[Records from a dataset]
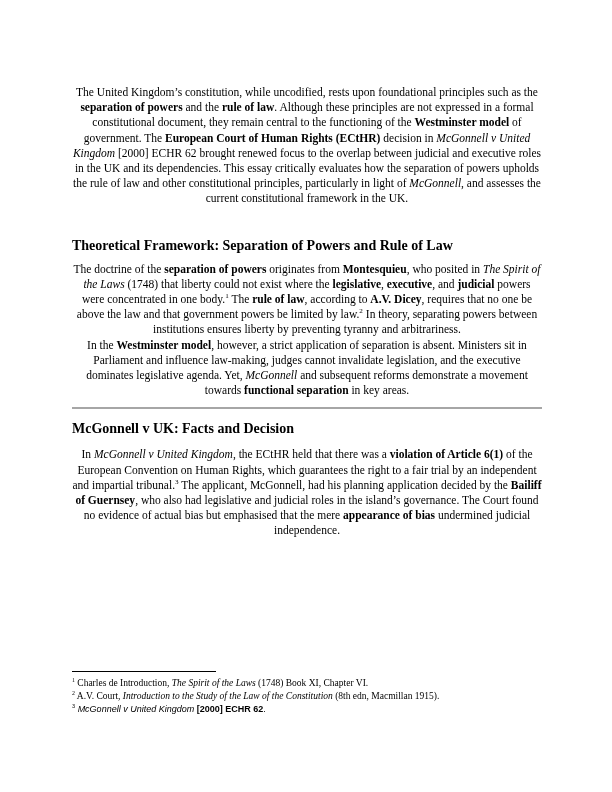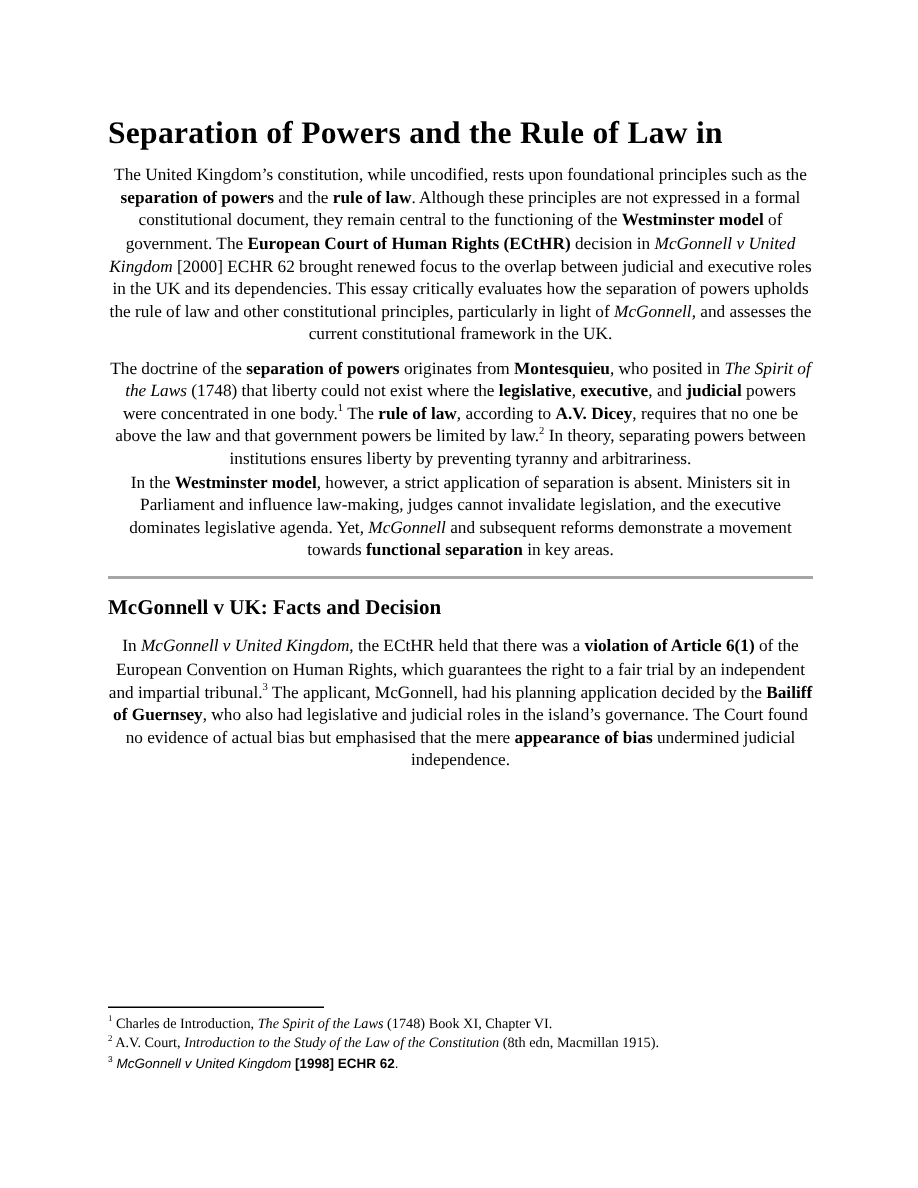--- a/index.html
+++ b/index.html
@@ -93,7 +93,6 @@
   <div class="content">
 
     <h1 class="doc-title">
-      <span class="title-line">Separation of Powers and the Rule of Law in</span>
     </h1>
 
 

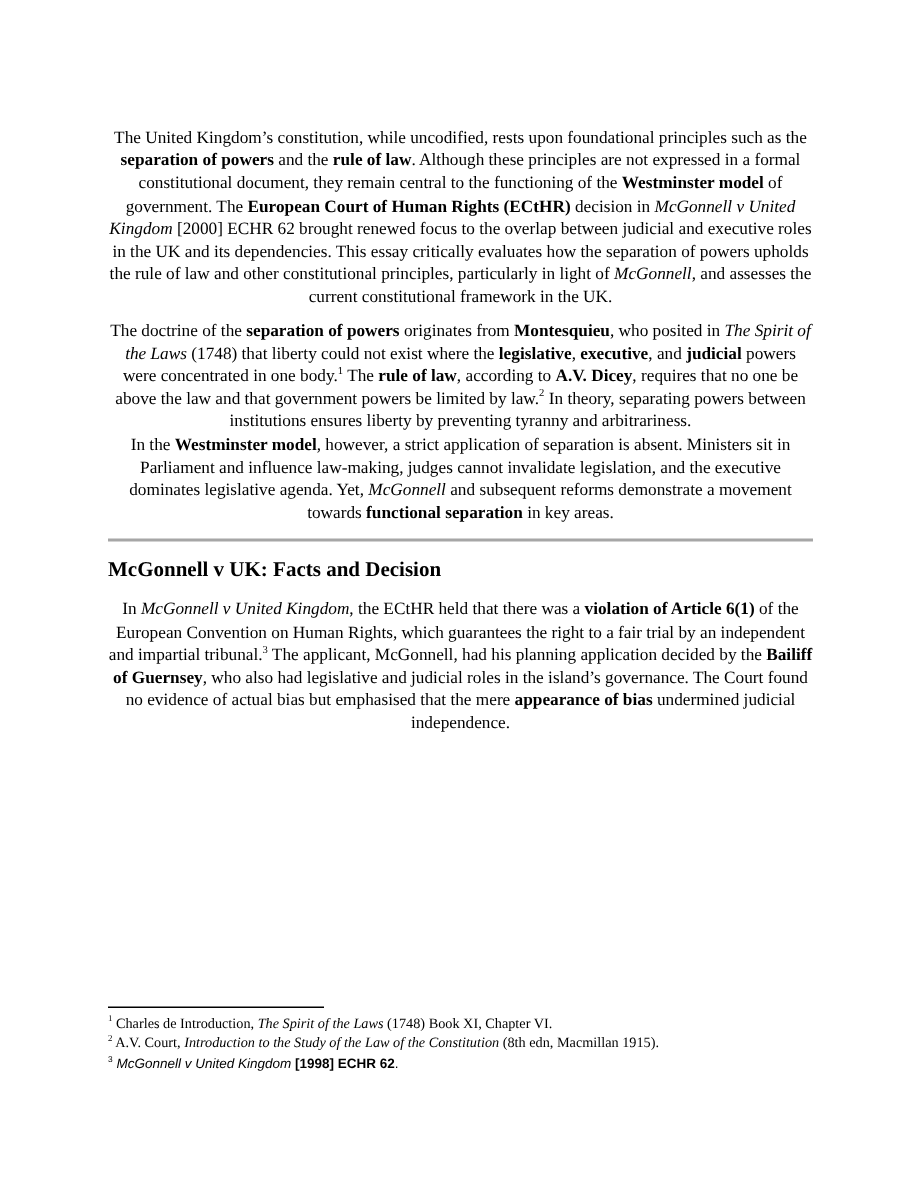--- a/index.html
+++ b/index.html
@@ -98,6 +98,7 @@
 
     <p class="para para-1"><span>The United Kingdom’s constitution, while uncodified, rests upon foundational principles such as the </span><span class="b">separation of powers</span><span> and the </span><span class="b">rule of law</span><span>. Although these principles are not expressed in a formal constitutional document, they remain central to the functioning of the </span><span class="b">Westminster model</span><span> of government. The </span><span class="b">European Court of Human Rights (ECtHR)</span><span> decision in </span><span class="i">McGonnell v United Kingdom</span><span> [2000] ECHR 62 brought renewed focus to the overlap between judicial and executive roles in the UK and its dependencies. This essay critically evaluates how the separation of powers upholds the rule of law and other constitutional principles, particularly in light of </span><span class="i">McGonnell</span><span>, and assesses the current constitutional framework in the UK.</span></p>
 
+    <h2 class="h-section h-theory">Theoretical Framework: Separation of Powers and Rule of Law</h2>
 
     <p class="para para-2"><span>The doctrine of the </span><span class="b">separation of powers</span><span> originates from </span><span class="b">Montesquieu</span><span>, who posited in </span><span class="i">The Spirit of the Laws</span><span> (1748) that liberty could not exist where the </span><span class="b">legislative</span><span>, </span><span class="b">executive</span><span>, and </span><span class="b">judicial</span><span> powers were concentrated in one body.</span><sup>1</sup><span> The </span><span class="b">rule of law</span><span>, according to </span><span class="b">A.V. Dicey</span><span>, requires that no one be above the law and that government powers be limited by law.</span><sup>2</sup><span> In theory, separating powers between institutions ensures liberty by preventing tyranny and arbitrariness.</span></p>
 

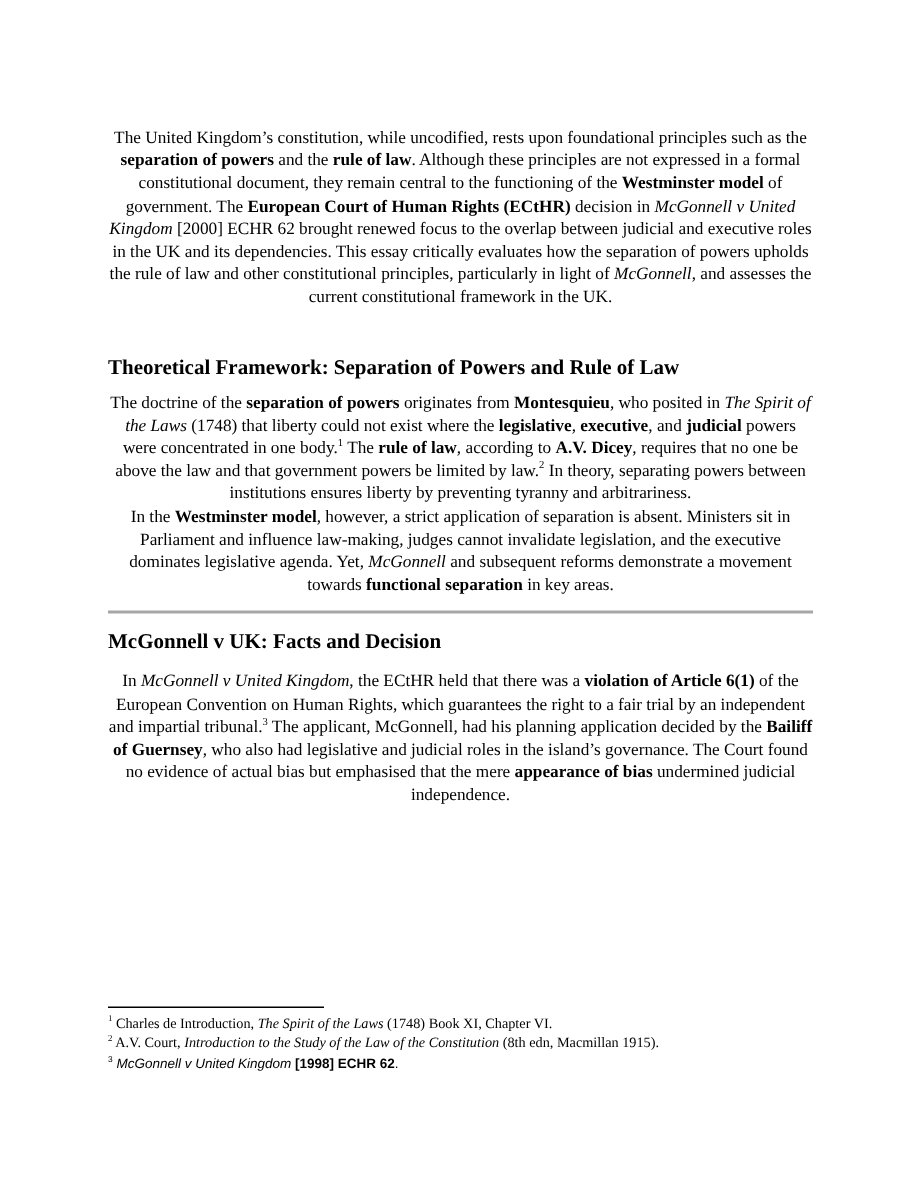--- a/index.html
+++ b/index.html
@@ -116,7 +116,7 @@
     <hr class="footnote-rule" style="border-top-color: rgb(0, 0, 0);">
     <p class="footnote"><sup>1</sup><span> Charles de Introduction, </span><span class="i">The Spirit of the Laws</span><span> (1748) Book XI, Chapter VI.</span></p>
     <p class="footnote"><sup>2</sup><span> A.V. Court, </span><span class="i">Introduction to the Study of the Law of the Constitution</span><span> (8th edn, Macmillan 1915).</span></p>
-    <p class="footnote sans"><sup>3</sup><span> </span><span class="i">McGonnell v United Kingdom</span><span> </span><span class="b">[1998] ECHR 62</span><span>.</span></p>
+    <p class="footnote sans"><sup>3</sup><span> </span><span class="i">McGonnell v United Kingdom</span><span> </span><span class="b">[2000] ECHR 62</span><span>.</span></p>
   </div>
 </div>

What to work on ▸
Find out how many lines in the data above hold the word "footnote". Write only the number.

Response to this exercise ▸
5